РНГП — это набор ключевых параметров, которые в конечном итоге определяют и комфорт городской среды, и стоимость жизни, и стоимость эксплуатации города, и его экономическую эффективность. Я дал себе слово, что не позволю сделать из РНГП инструмент обмана людей. Чего хотят чиновники? Они хотят сделать «резиновые» нормативы, которые будут интерпретировать каждый раз по-своему. В зависимости от размера взятки или «задач текущего момента». Обратите внимание: когда я начинал этим заниматься, никто, кроме узких специалистов, не знал что такое РНГП, а теперь РНГП — в фокусе внимания. И принять какие-то «мутные» нормы, которые будут допускать двойное и тройное толкование, уже просто невозможно. Как и всюду в Европе, наши люди возвращают себе право на город.
— То есть это все-таки политика? Если так, то кто вы — левый или правый?
- «Левые» и «правые» — это ошибочная система координат, самоидентифицироваться в ней просто бессмысленно, поэтому я предпочитаю во всех ситуациях оставаться естествоиспытателем. Для меня левые и правые идеи — это материал, из которого нужно сделать адекватный реальности микс политических и организационных решений — без религиозно-идеологического фанатизма.

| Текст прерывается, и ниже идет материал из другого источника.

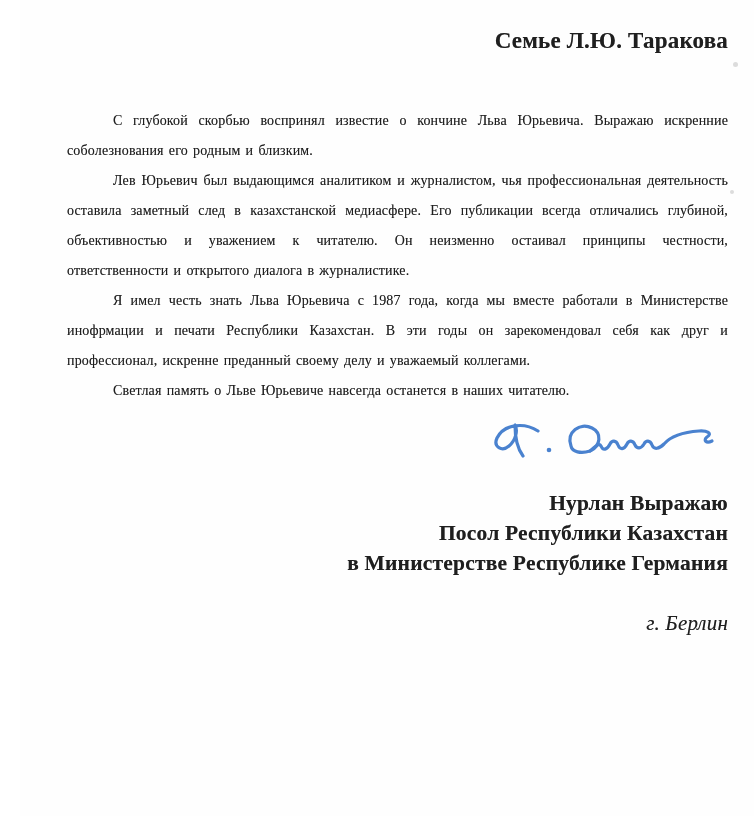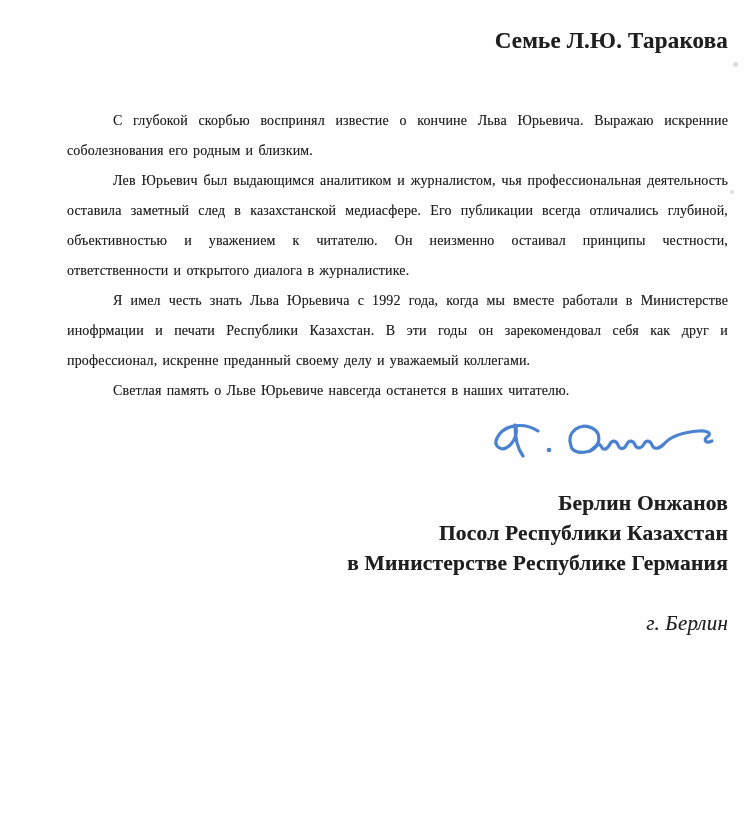--- a/index.html
+++ b/index.html
@@ -87,7 +87,7 @@
   <div class="body-text">
     <p>С глубокой скорбью воспринял известие о кончине Льва Юрьевича. Выражаю искренние соболезнования его родным и близким.</p>
     <p>Лев Юрьевич был выдающимся аналитиком и журналистом, чья профессиональная деятельность оставила заметный след в казахстанской медиасфере. Его публикации всегда отличались глубиной, объективностью и уважением к читателю. Он неизменно остаивал принципы честности, ответственности и открытого диалога в журналистике.</p>
-    <p>Я имел честь знать Льва Юрьевича с 1992 года, когда мы вместе работали в Министерстве инофрмации и печати Республики Казахстан. В эти годы он зарекомендовал себя как друг и профессионал, искренне преданный своему делу и уважаемый коллегами.</p>
+    <p>Я имел честь знать Льва Юрьевича с 1987 года, когда мы вместе работали в Министерстве инофрмации и печати Республики Казахстан. В эти годы он зарекомендовал себя как друг и профессионал, искренне преданный своему делу и уважаемый коллегами.</p>
     <p>Светлая память о Льве Юрьевиче навсегда останется в наших читателю.</p>
   </div>
 

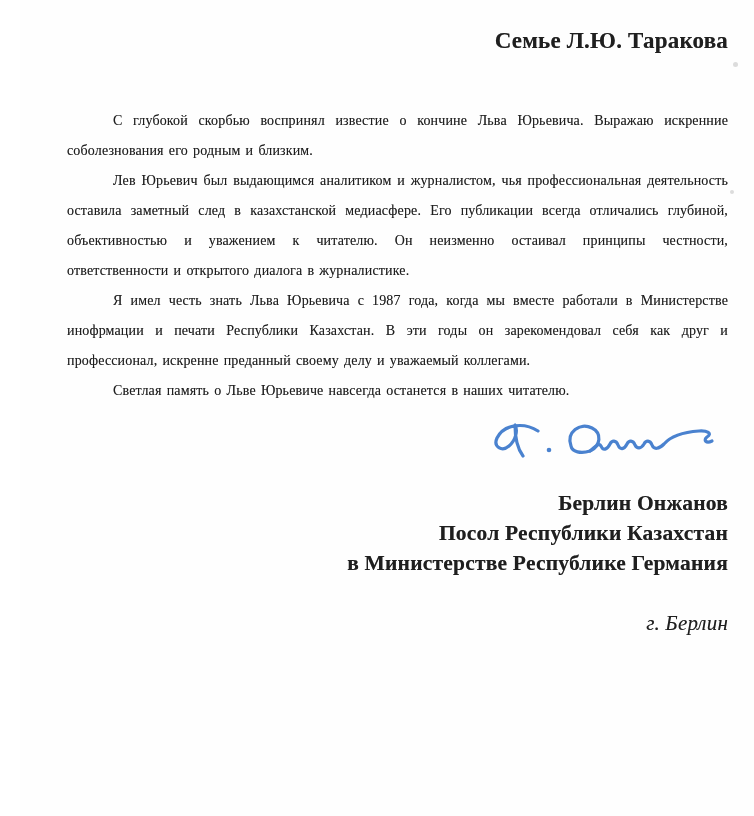--- a/index.html
+++ b/index.html
@@ -101,7 +101,7 @@
   </div>
 
   <div class="signer">
-    <div>Берлин Онжанов</div>
+    <div>Нурлан Выражаю</div>
     <div>Посол Республики Казахстан</div>
     <div>в Министерстве Республике Германия</div>
   </div>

Я уже 27 лет так или иначе занимаюсь воздействием на общество, за это время с него сошло восемь шкур — перестройка, депрессия первой половины девяностых и так далее. Люди меняются. Произошло значительное расширение социального опыта, способы взаимодействия между людьми стали более разнообразными. Не могу сказать, стало наше общество хуже или лучше, но мои возможности — они точно выросли. И этот шанс нужно использовать.